Here are some of the challenging areas you can expect to work as part of the SRE team :

  • Maintain services once they are live by measuring and monitoring availability, latency, and overall system reliability.
  • Work closely with team members to ensure best practices and strategic goals are incorporated into development work.
  • Collaborate with other engineering teams to identify and anticipate changing requirements and opportunities to improve the development environment.
  • Monitoring at scale with VictoriaMetrics and the likes
  • Orchestrating and managing with K8S and the likes
  • Implementing best practices, challenging the status quo, and tab on industry and technical trends, changes, and developments to ensure the team is always striving for best-in-class work.
  • Manage capacity, build security into every layer, and reduce cost
  • Implement secure networking, key management, user management, access management, process management, and image management.
  • Effectively lead and manage team deliverable (short/long term) project planning and coaching, quarterly reviews, participation in the selection process for new hires, and technical and non-technical guidance to the team.

Skill Requirements:

  • Proven experience in handling large infrastructure and distributed systems like Yarn, Kubernetes, Elasticsearch, Kafka etc.
  • Familiarity with Python-related technologies and frameworks like Falcon, Django, or Pyramid.
  • Experience with Unix/Linux operating systems internals and administration (e.g. filesystems, inodes, system calls, etc.) or networking (e.g.
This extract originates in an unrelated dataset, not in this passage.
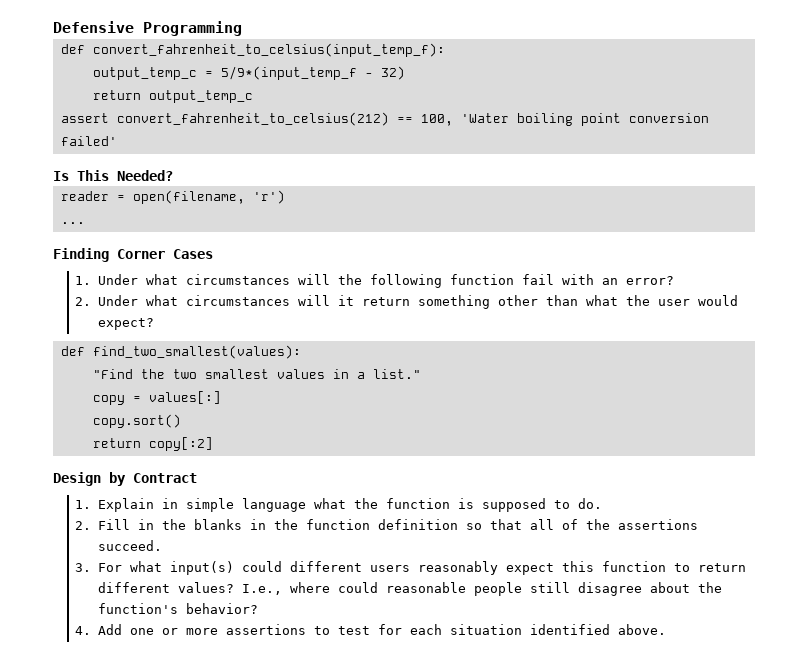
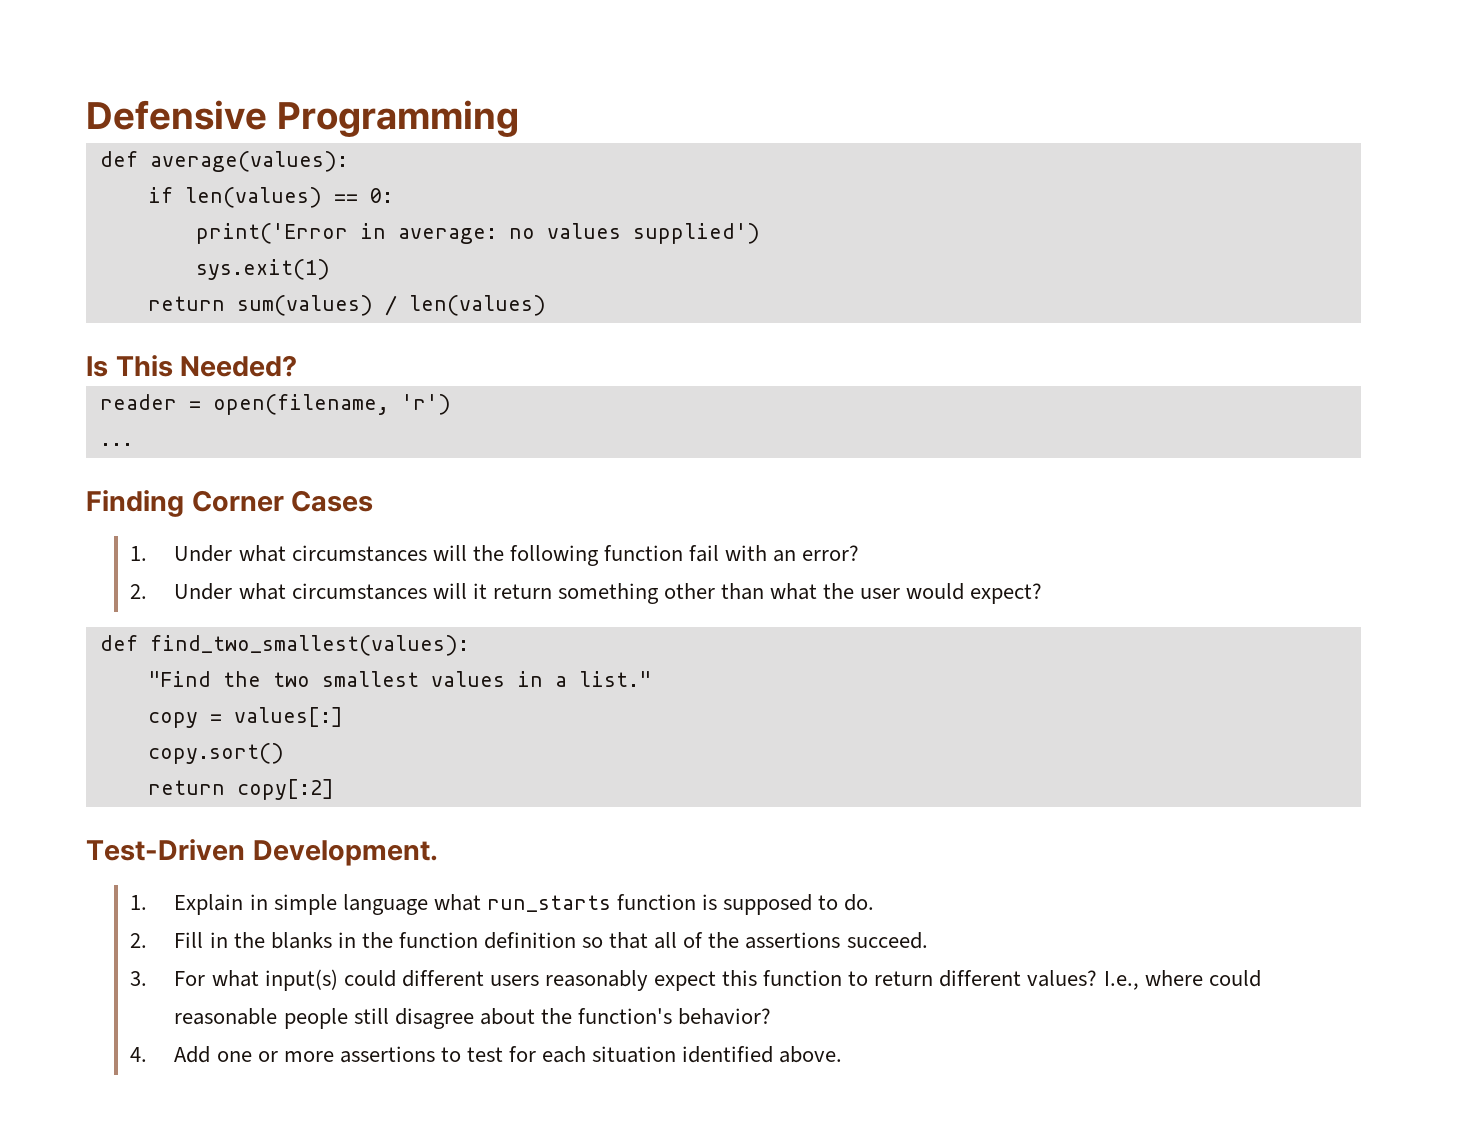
[92,43,445,57] [92,66,405,80] [92,90,253,103] [60,112,709,126] [60,136,117,146] convert_fahrenheit_to_celsius(input_temp_f): // output_temp_c = 5/9*(input_temp_f - 32) // return output_temp_c // assert convert_fahrenheit_to_celsius(212) == 100, 'Water boiling point conversion failed' -> [149,151,348,172] [147,187,393,208] [195,223,760,244] [195,259,330,280] [147,295,546,316] average(values): // if len(values) == 0: // print('Error in average: no values supplied') // sys.exit(1) // return sum(values) / len(values)
[53,472,197,486] Design by Contract -> [86,839,438,866] Test-Driven Development.
[353,498,378,509] the -> [486,895,611,912] run_starts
TCP/IP, routing, network topologies, and hardware, SDN, etc.)
  • Familiarity with the  cloud computing infrastructure, preferably Azure
  • Familiarity with task queue frameworks like Celery or Pika is a plus.
  • Source code management and Implementation of security best practices.
  • Deep understanding of modern software architectures, including load-balancing, queueing, caching, distributed systems failure modes generally, microservices, and big data technologies
  • Know-how of gathering metrics across distributed systems (instances/container) & generating automated notifications, and reports.
  • Prowess in analyzing App bottlenecks, and performance degradation, and implementing automated processes/tools to detect such anomalies.
  • Good understanding & implementation experience using 12-factor App principles.

Mandatory Skills:

  • 8 - 10 years of Experience on the AWS/Azure platform.
  • Excellent programming (Python, Go, Ruby, or preferred scripting languages) and automation skills
  • Deep understanding of container orchestration technologies - Kubernetes
  • Should have had prior experience in migrating high throughput services to Kubernetes. 
  • Expertise in any CI/CD tools build, artifact, packaging, and service discovery management tools. Gitops preferred
  • Expertise in skillsets for centralized logging systems, metrics, and tooling frameworks such as ELK, Prometheus/VictoriaMetrics, and Grafana
  • Great communication, interpersonal, and teamwork skills.
  • Experience with AWS/Azure cost explorer, billing analysis, and various cost optimization techniques.
  • Awareness of Cloud Security concepts
  • Awareness of Information Security concepts and Best Practices

Good to have:

  • AWS/Azure cloud certification preferred
  • Certification in Kubernetes Administrator (CKA).
  • Certification in Kubernetes Application Developer (CKAD)
  • Experience with configuration management tools and strong code analysis skills in Python
  • Experience in working with APM-based tools like New Relic

We handle more than a billion messages every day. Rest assured, you will be surrounded by really smart and passionate people as we scale much more to build a world-class technology team.